Data from: Image feature embedding with a deep learning framework improves genome-wide association studies on dog endophenotypes

Data files

May 14, 2026 version files 27.46 MB

Click names to download individual files

Abstract

Domestic dogs exhibit remarkable morphological diversity, making quantitative characterization of their phenotypes challenging. Traditional phenotyping methods often rely on manual measurements, which are limited in their ability to capture complex visual traits. Deep learning provides a new opportunity to automatically extract informative and biologically meaningful features from images. In this study, we constructed a dataset of 13,254 dog images across multiple breeds and employed ResNet and ViT models to automatically extract 256-dimensional image embeddings.
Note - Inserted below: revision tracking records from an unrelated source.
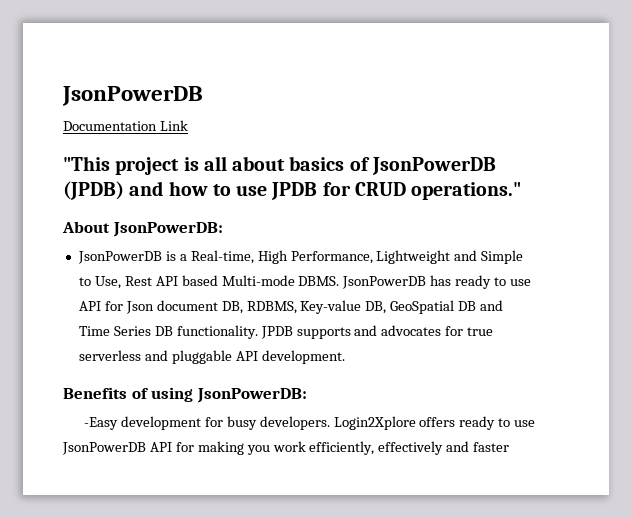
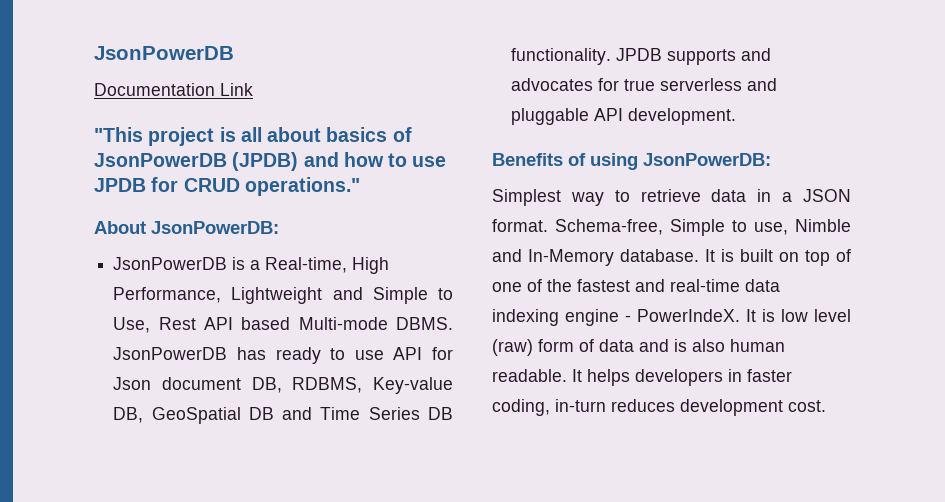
- -Easy development for busy developers. Login2Xplore offers ready to use JsonPowerDB API for making you work efficiently, effectively and faster
+ Simplest way to retrieve data in a JSON format. Schema-free, Simple to use, Nimble and In-Memory database. It is built on top of one of the fastest and real-time data indexing engine - PowerIndeX. It is low level (raw) form of data and is also human readable. It helps developers in faster coding, in-turn reduces development cost.

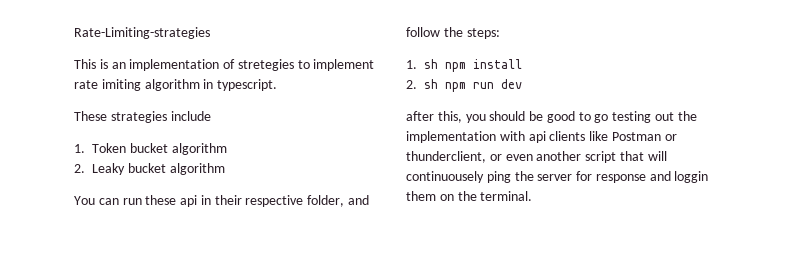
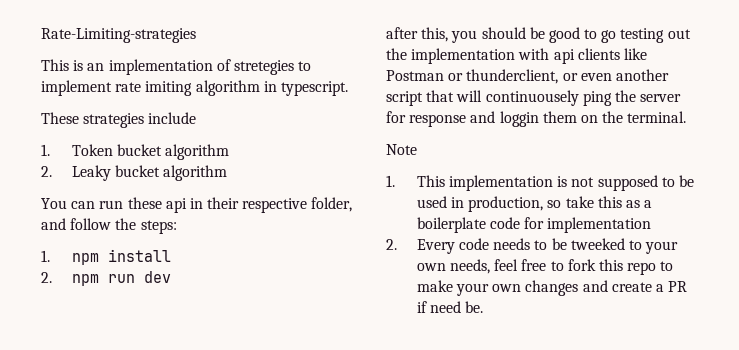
- 1. sh npm install
+ 1. npm install
- 2. sh npm run dev
+ 2. npm run dev
+ Note
+ 1. This implementation is not supposed to be used in production, so take this as a boilerplate code for implementation
+ 2. Every code needs to be tweeked to your own needs, feel free to fork this repo to make your own changes and create a PR if need be.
After dimensionality reduction using UMAP, we performed a GWAS on the extracted features and breed-level genotype data. We identified 15 genes previously reported to be associated with dog traits such as hair length and body size, as well as novel candidate genes related to body development and hair growth, including EIF2S2, TRHR, and TCF25, which harbor variants with potential functional relevance. This approach is validated by known genetic associations and can reveal new genotype-phenotype links. Building on these capabilities, this approach provides a scalable framework for phenotype extraction that enables population genetic studies in domestic dogs and can facilitate breeding in other economically important species.